If you need a cloud-hosted AI application database that can handle multimodal search and can be integrated with other tools, Jina is worth a look. Jina is an AI information retrieval system that's particularly good at multimodal data, with features like embeddings, rerankers and prompt optimizers. It supports more than 100 languages and has APIs for code search and tabular data retrieval. Jina also offers auto fine-tuning for embeddings and can run on-premises on AWS Sagemaker, Microsoft Azure and Google Cloud Services.
Another good option is Chroma, an open-source AI application database that offers a single interface to lots of AI tasks, including multimodal support. Chroma offers full-text search, metadata filtering and image search, so it's good for developers and companies building their own AI apps. Chroma runs in the cloud and can be installed with either Python or JavaScript. Chroma is available under the Apache 2.0 License and is open-source and free. It's a community-driven project with active development.

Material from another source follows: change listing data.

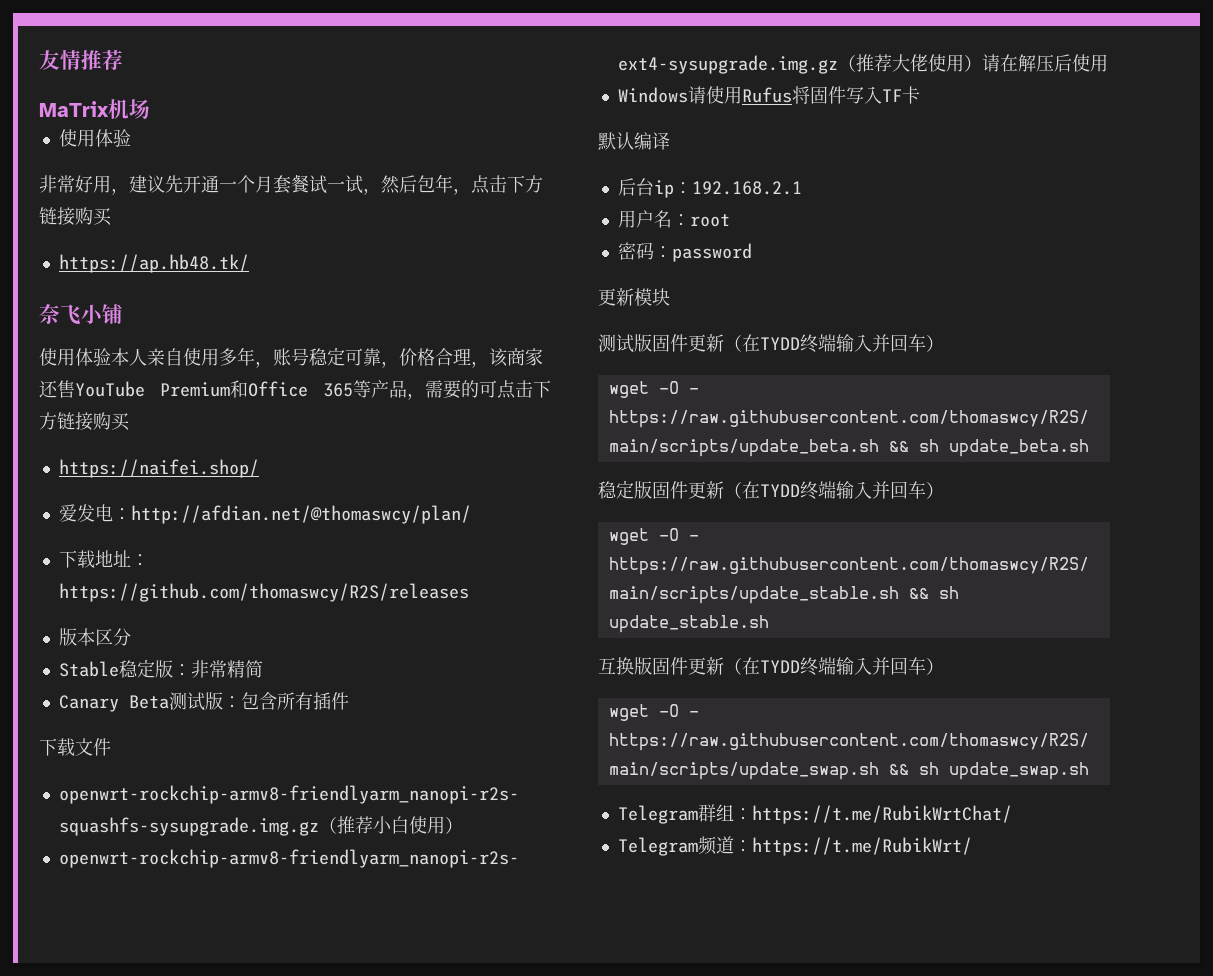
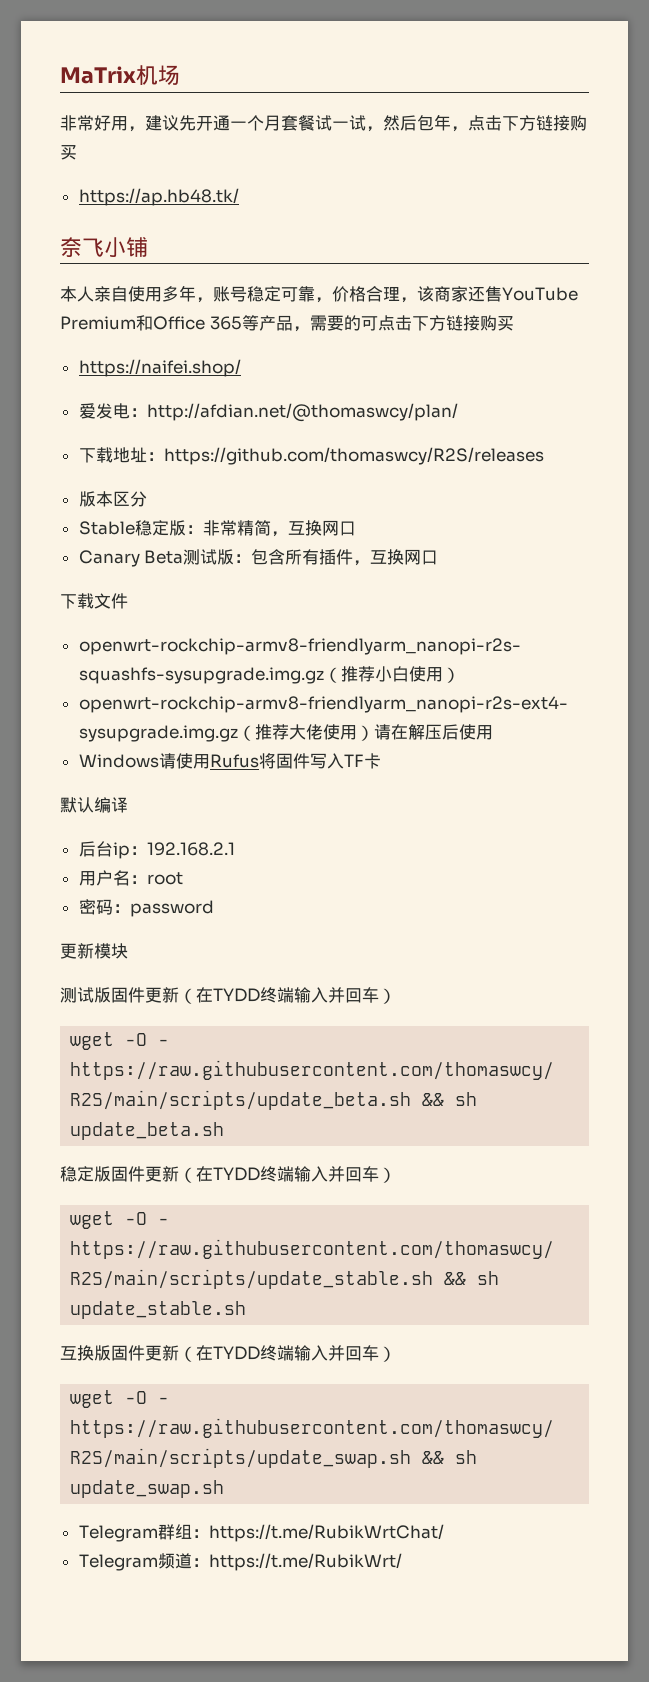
- 友情推荐
  MaTrix机场
- 使用体验
- 使用体验本人亲自使用多年，账号稳定可靠，价格合理，该商家还售YouTube Premium和Office 365等产品，需要的可点击下方链接购买
+ 本人亲自使用多年，账号稳定可靠，价格合理，该商家还售YouTube Premium和Office 365等产品，需要的可点击下方链接购买
- Stable稳定版：非常精简
+ Stable稳定版：非常精简，互换网口
- Canary Beta测试版：包含所有插件
+ Canary Beta测试版：包含所有插件，互换网口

For a more scalable option, Zilliz offers a managed vector database service that's designed to handle massive amounts of vector data and to perform high-speed vector search. It can handle a wide range of use cases, including multimodal similarity search, and integrates with major cloud providers like AWS, Azure and GCP. Zilliz offers high-performance, high-availability and strong security, so it's good for customers who need to run their vector search applications at large scale without worrying about complex infrastructure.
Last, Baseplate is a data management system designed to support Large Language Model applications. It combines different data types into a single hybrid database, with optimized embedding, storage and version control. Baseplate makes it easy to manage LLM app data, supporting multimodal LLM responses and offering APIs for easy integration with your own AI applications.